- _What this task involves_
Would you reproduce exactly the lines below from the one holding "(138, 137) none" through the one holding "[254,1103,322,1115] windshield ->", inclusive, and no others?

*** Task material ***

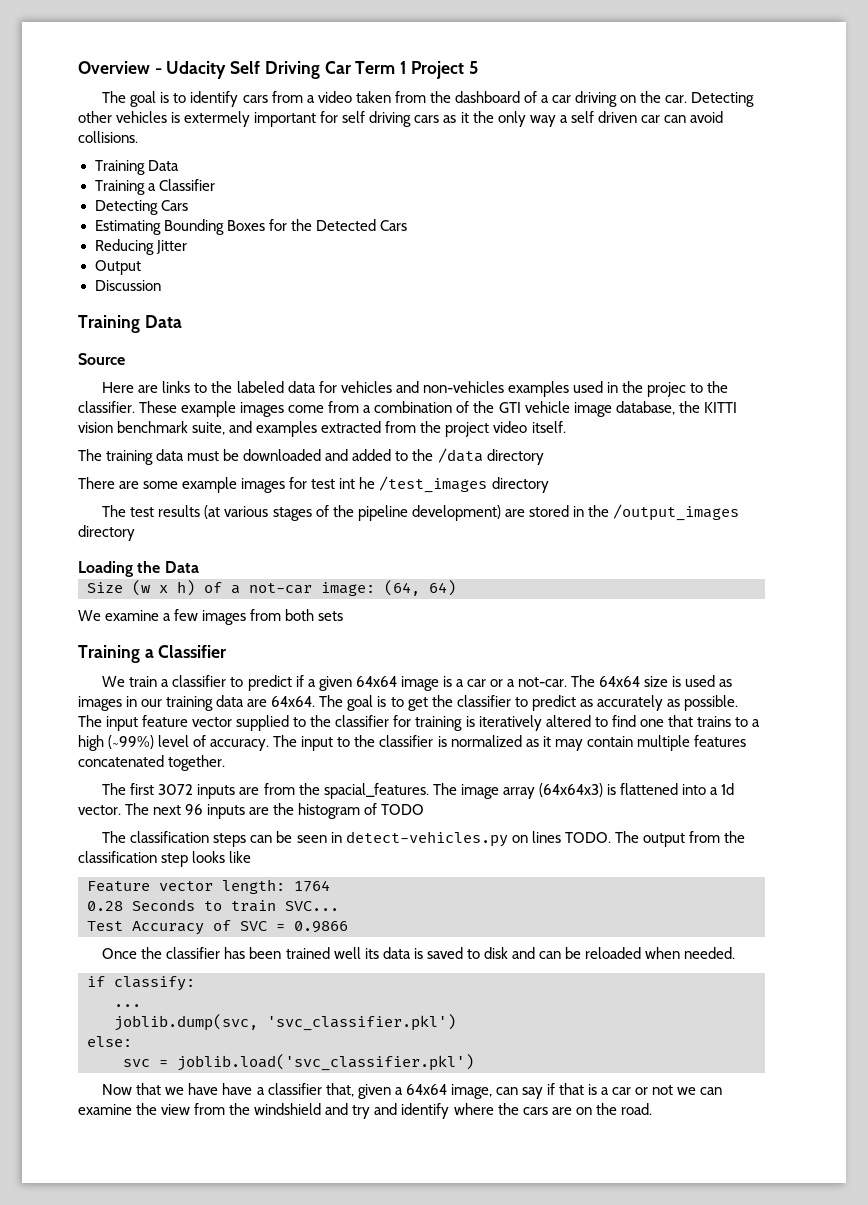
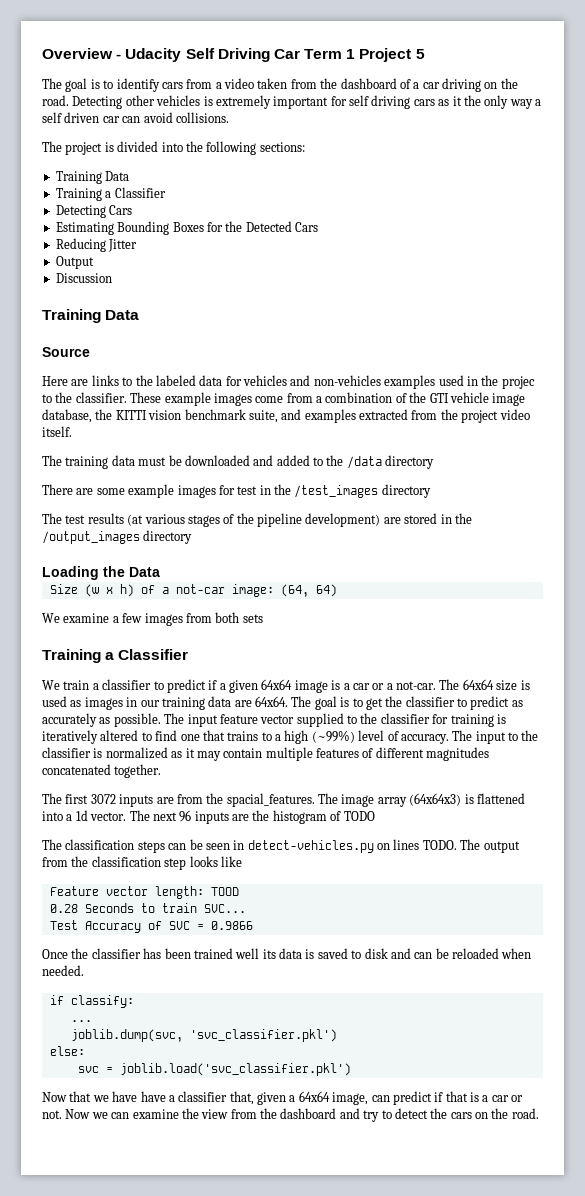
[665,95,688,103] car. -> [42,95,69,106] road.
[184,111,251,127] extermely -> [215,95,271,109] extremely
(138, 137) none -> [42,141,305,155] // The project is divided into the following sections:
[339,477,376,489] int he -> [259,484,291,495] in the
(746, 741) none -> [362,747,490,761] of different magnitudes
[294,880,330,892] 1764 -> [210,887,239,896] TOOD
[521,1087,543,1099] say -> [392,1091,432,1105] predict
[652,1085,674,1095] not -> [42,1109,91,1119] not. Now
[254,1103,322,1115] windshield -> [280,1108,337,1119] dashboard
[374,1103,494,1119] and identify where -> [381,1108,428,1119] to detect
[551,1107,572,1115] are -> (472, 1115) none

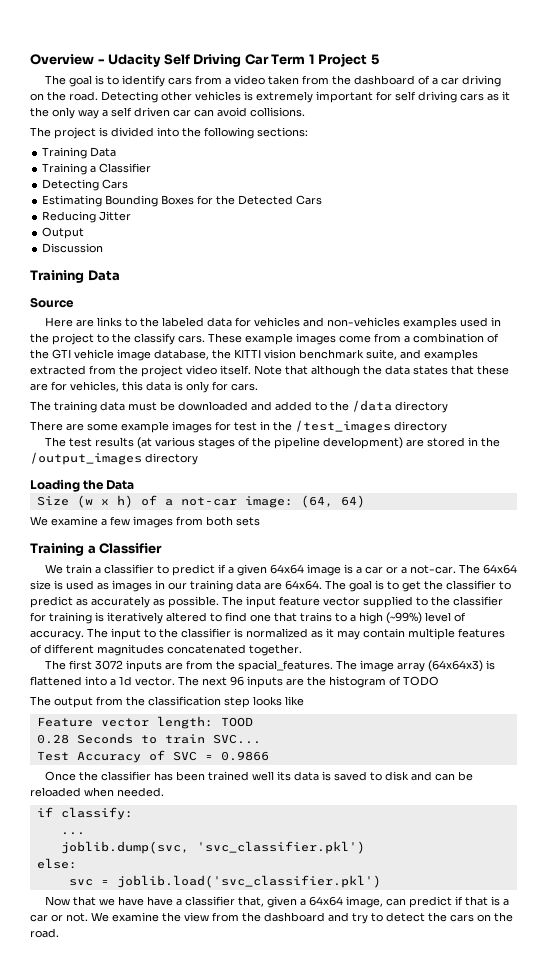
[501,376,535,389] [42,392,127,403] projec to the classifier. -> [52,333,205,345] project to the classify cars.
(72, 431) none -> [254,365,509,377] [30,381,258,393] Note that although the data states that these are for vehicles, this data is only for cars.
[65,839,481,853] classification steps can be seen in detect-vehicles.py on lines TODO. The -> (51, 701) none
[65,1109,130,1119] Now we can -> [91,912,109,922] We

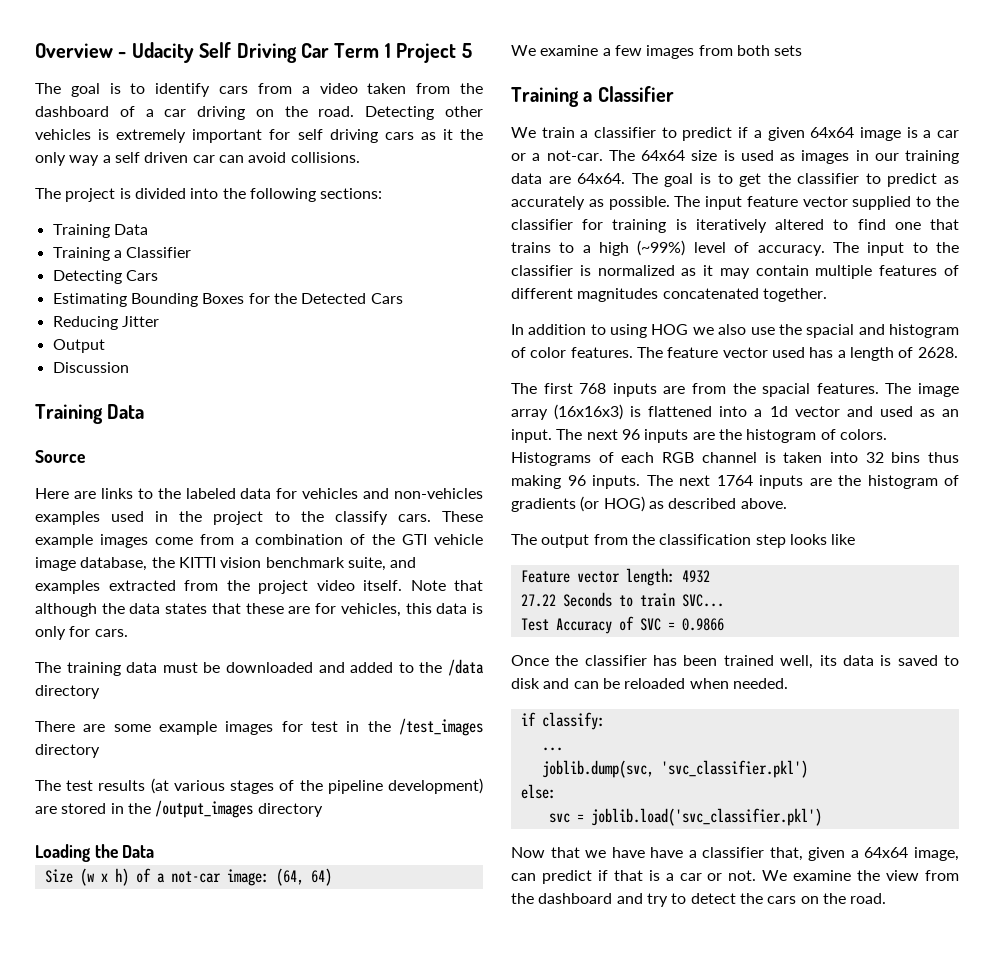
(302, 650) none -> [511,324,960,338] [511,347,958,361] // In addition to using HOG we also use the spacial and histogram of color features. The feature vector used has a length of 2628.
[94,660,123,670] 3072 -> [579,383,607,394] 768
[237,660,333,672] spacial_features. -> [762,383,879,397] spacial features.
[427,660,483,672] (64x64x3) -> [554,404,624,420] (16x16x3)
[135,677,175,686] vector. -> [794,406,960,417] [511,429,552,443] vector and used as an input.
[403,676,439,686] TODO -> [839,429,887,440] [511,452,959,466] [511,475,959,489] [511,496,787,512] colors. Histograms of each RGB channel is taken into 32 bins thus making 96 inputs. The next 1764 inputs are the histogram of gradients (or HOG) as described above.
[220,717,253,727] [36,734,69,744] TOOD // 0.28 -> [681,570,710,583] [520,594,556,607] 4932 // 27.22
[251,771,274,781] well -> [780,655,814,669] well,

*** End of Task material ***

- _Exercise output_
(138, 137) none -> [42,141,305,155] // The project is divided into the following sections:
[339,477,376,489] int he -> [259,484,291,495] in the
(746, 741) none -> [362,747,490,761] of different magnitudes
[294,880,330,892] 1764 -> [210,887,239,896] TOOD
[521,1087,543,1099] say -> [392,1091,432,1105] predict
[652,1085,674,1095] not -> [42,1109,91,1119] not. Now
[254,1103,322,1115] windshield -> [280,1108,337,1119] dashboard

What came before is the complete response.